L.A. parents shocked as demographic shift leads to teacher cuts
LOS ANGELES — After volunteering at her children’s Los Angeles middle school for nearly a decade, Carol Convey was told the number of teachers suddenly would be cut.
The problem? The school now had too many white students.
To Convey, the diverse, multiethnic community looked no different from before, so she began to wonder whether her neighbors had changed, or only how they identified on paper.
The question has sparked a lively debate in the country’s secondlargest school district, which under a decades-old court settlement aimed at desegregation provides additional staffing when more than 70 percent of students hailing from the surrounding neighborhood are not white.

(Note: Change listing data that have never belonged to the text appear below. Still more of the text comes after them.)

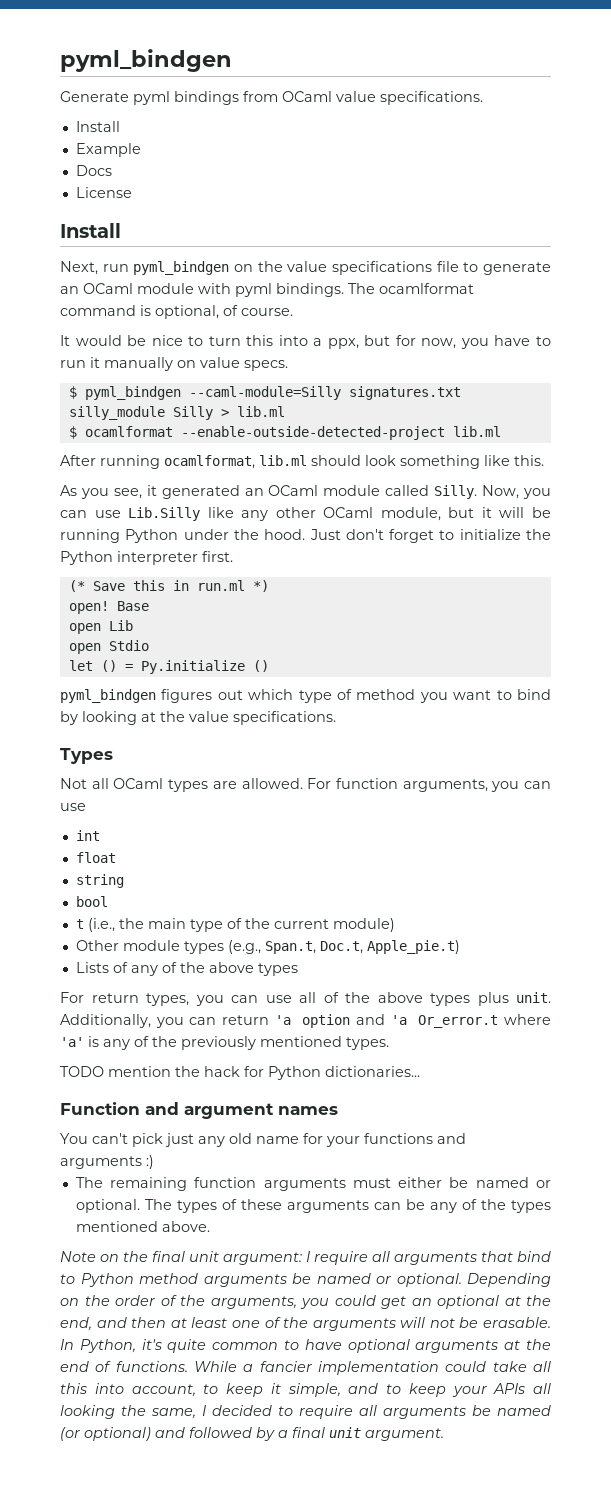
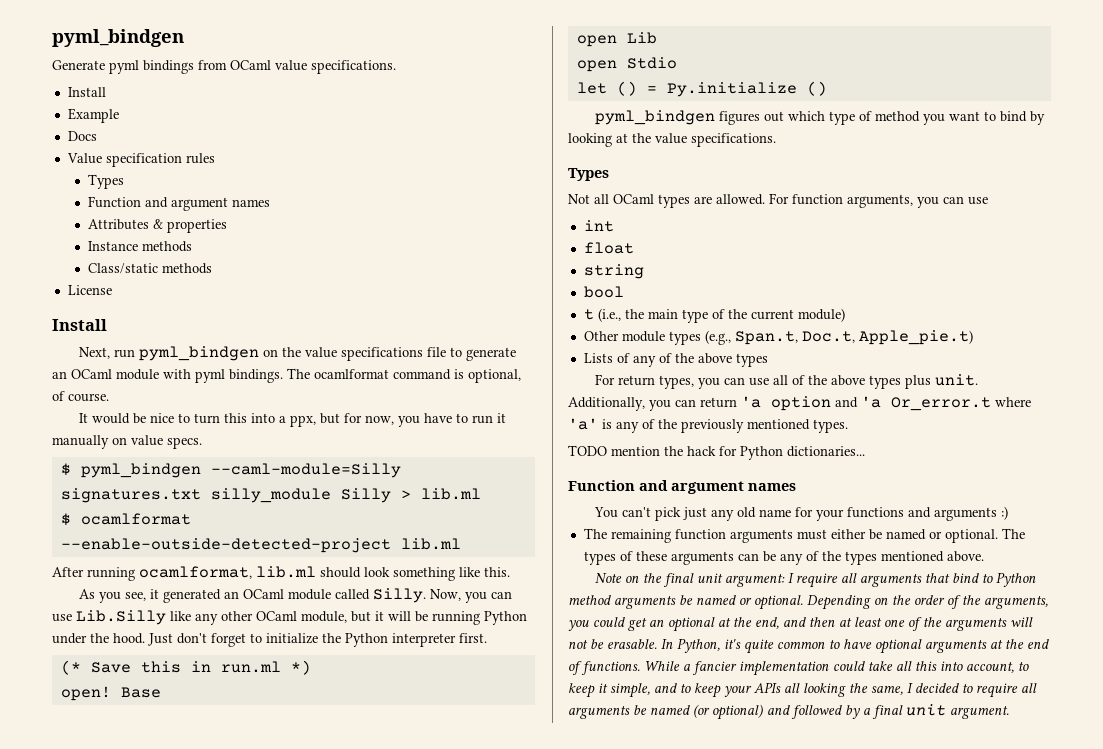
+ Value specification rules
+ Types
+ Function and argument names
+ Attributes & properties
+ Instance methods
+ Class/static methods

Across the country, school districts have long grappled with desegregation and pursued a range of policies including changing boundaries, opening magnet schools and focusing resources on campuses with nonwhite students.

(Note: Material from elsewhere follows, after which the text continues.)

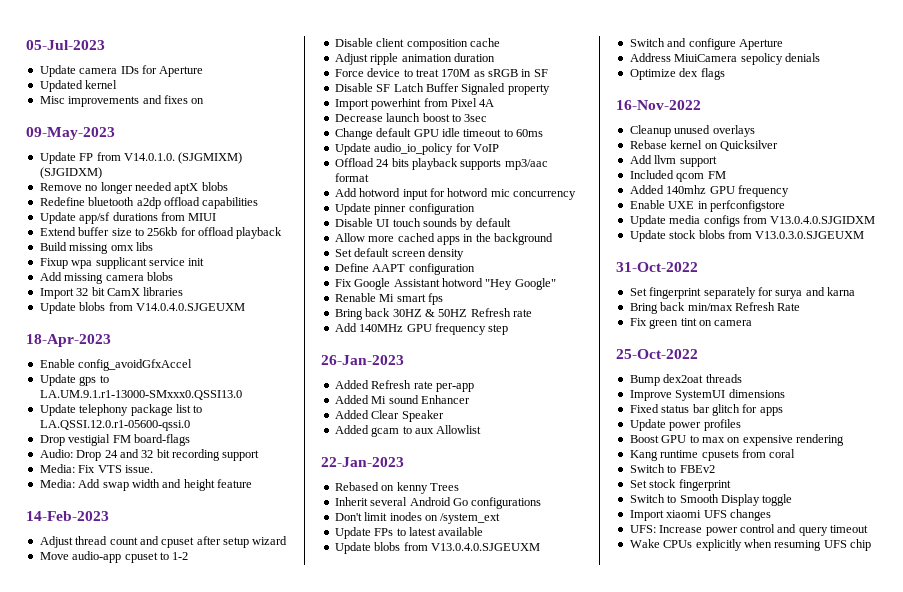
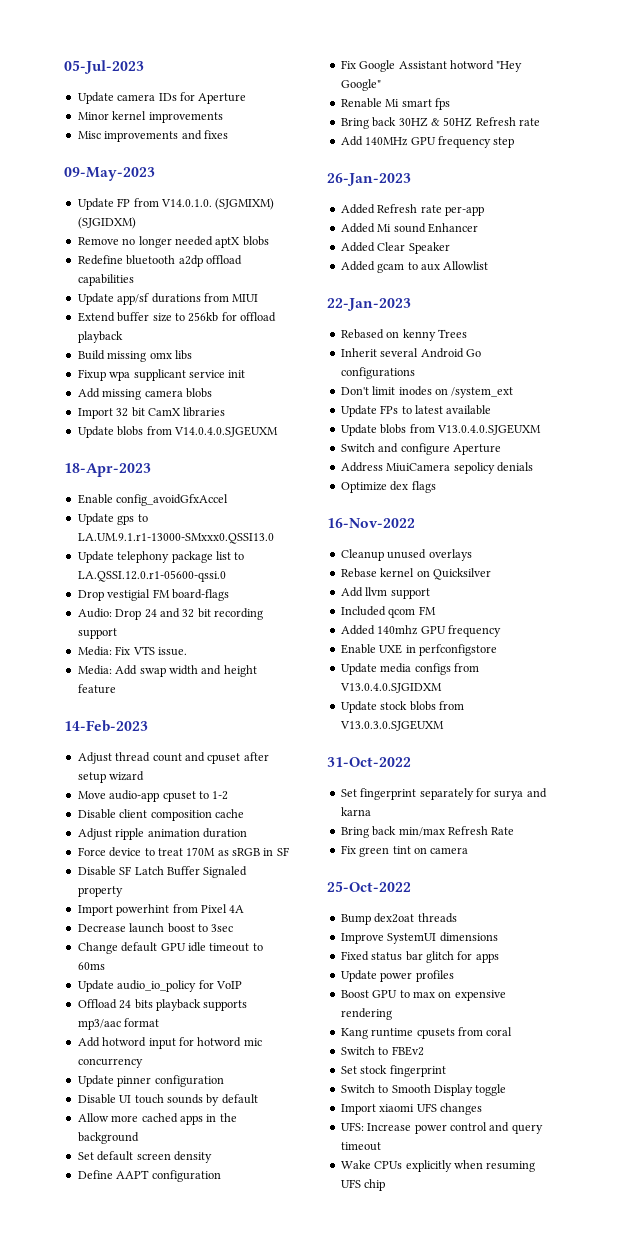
- Updated kernel
+ Minor kernel improvements
- Misc improvements and fixes on
+ Misc improvements and fixes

In Los Angeles, parents were shocked earlier this year when they learned that Walter Reed Middle School in Studio City — known for its honors program, specialized learning academies and diverse student body of 1,600 — would no longer qualify for the additional staffing because of an uptick in its white-student enrollment.

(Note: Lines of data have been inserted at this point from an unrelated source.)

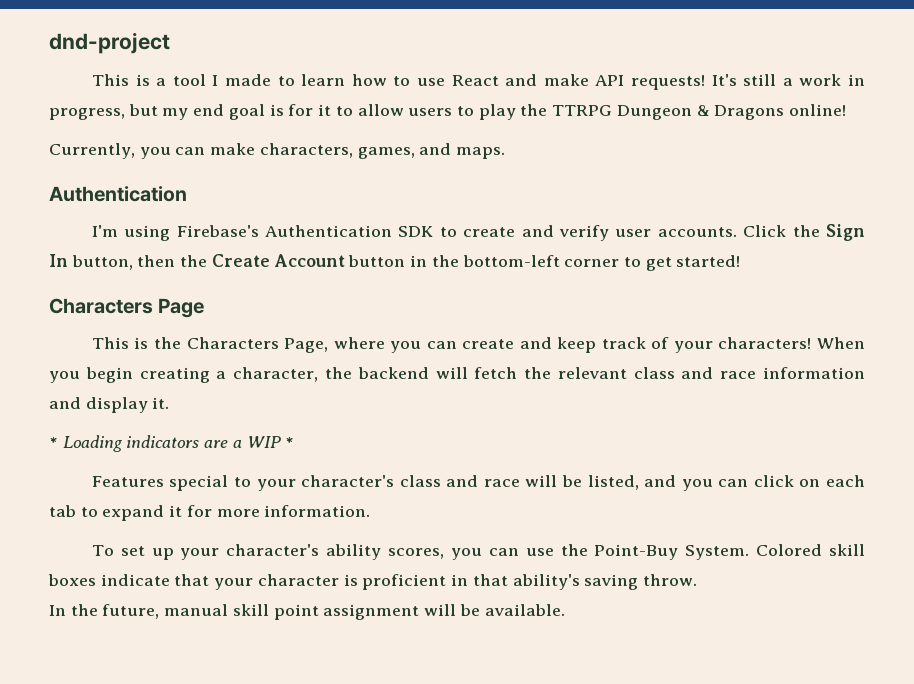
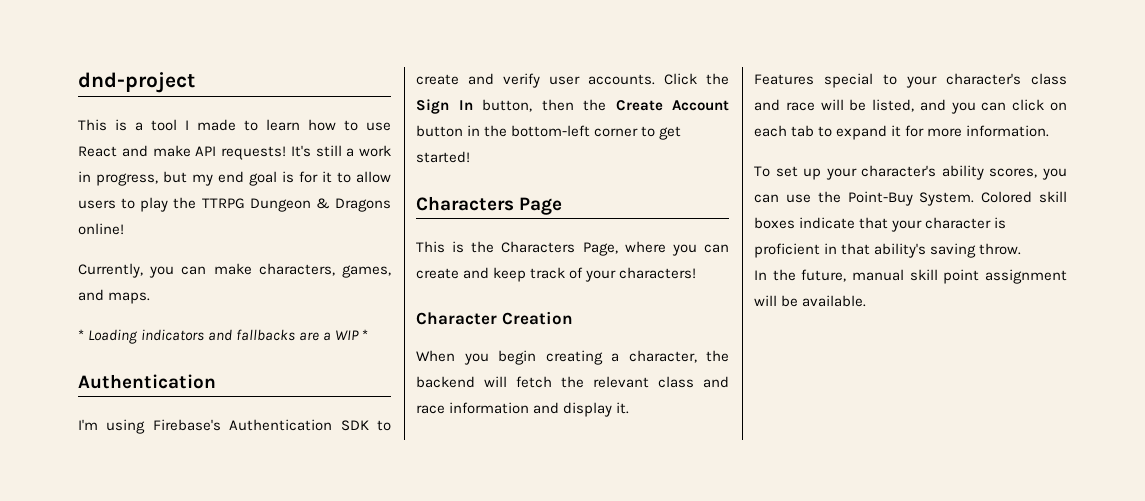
+ * Loading indicators and fallbacks are a WIP *
- This is the Characters Page, where you can create and keep track of your characters! When you begin creating a character, the backend will fetch the relevant class and race information and display it.
+ This is the Characters Page, where you can create and keep track of your characters!
+ Character Creation
+ When you begin creating a character, the backend will fetch the relevant class and race information and display it.
- * Loading indicators are a WIP *

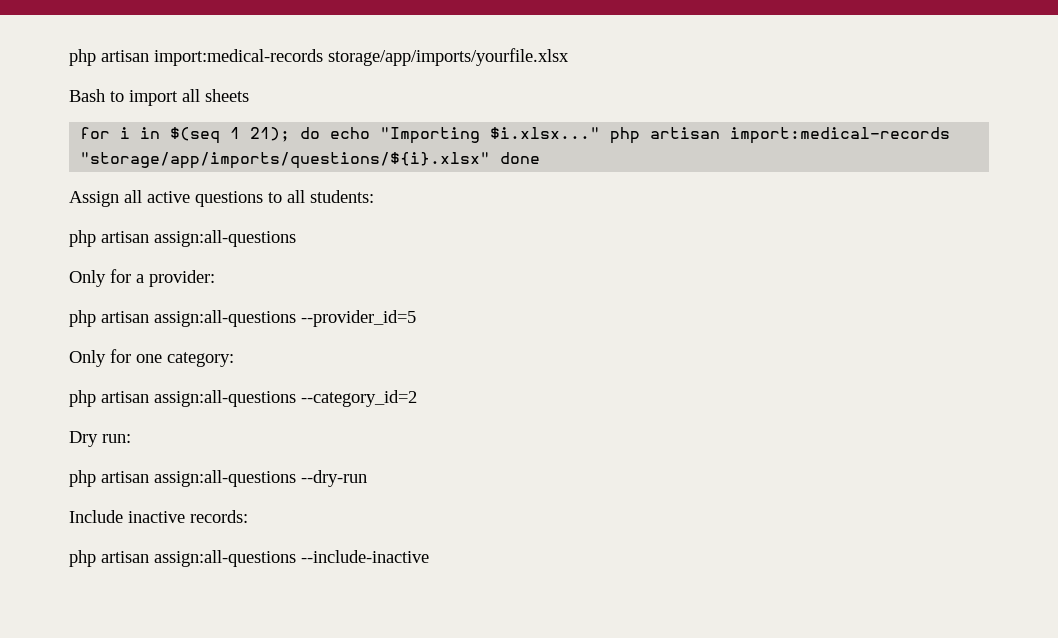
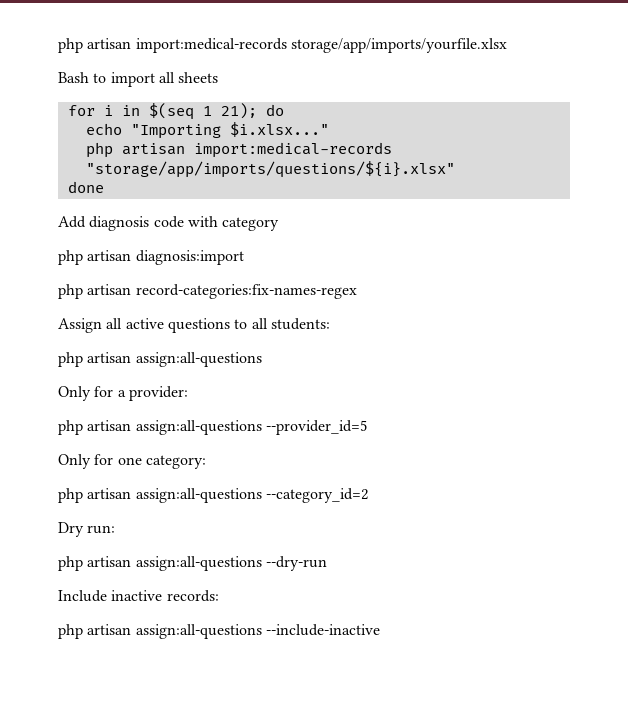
- for i in $(seq 1 21); do echo "Importing $i.xlsx..." php artisan import:medical-records "storage/app/imports/questions/${i}.xlsx" done
+ for i in $(seq 1 21); do
+ echo "Importing $i.xlsx..."
+ php artisan import:medical-records "storage/app/imports/questions/${i}.xlsx"
+ done
+ Add diagnosis code with category
+ php artisan diagnosis:import
+ php artisan record-categories:fix-names-regex

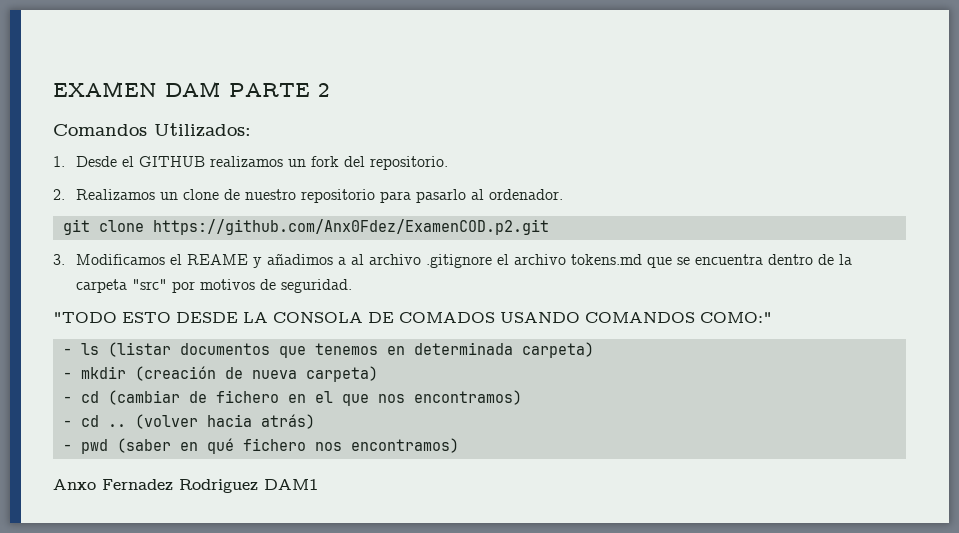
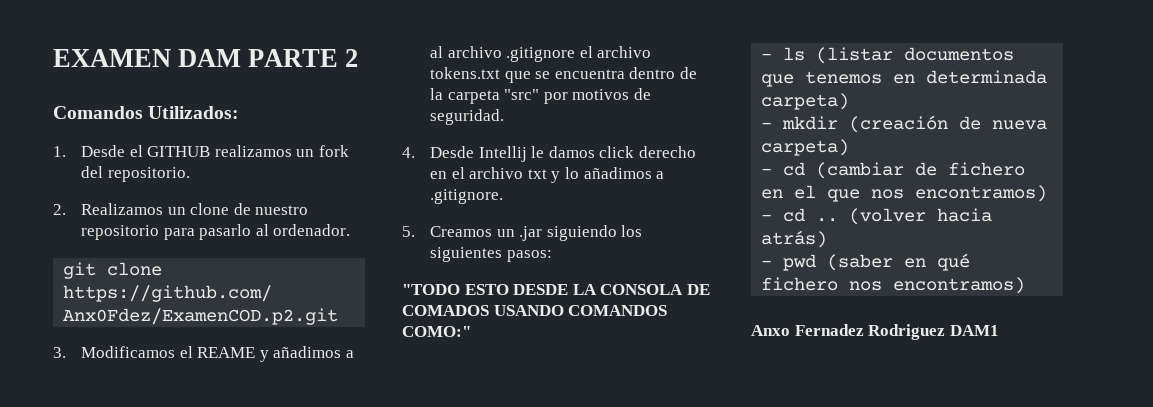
- 3. Modificamos el REAME y añadimos a al archivo .gitignore el archivo tokens.md que se encuentra dentro de la carpeta "src" por motivos de seguridad.
+ 3. Modificamos el REAME y añadimos a al archivo .gitignore el archivo tokens.txt que se encuentra dentro de la carpeta "src" por motivos de seguridad.
+ 4. Desde Intellij le damos click derecho en el archivo txt y lo añadimos a .gitignore.
+ 5. Creamos un .jar siguiendo los siguientes pasos:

But some parents doubt there is much change, adding they have friends who didn’t put down their children’s heritage on school forms, fearing they could be labeled English learners and subjected to additional testing.
Now, these parents are being encouraged to change how they answered questions about their children’s race and ethnicity — and Convey said more than a dozen people have voiced interest in doing so.
The discussion underscores the critical role race plays in education decisions even though the questionnaires used to determine identity often feel inadequate or confusing to those filling them out.
It also suggests that some parents answer the forms based on what they think will most help their children.
About three-quarters of Los Angeles Unified’s students are Latino, and fewer than 10 percent identify as white, according to district data.
As a result, the majority of Los Angeles Unified schools today — 88 percent — receive the additional staffing to keep classes smaller, district statistics show.
Every year, a handful of schools lose or gain staffing when their demographics shift.
In response to the Walter Reed parents’ uproar, the district has rejiggered funding to save all but one of the teachers the school would have lost because of the data shift, said Greg McNair, the district’s chief business and compliance counsel.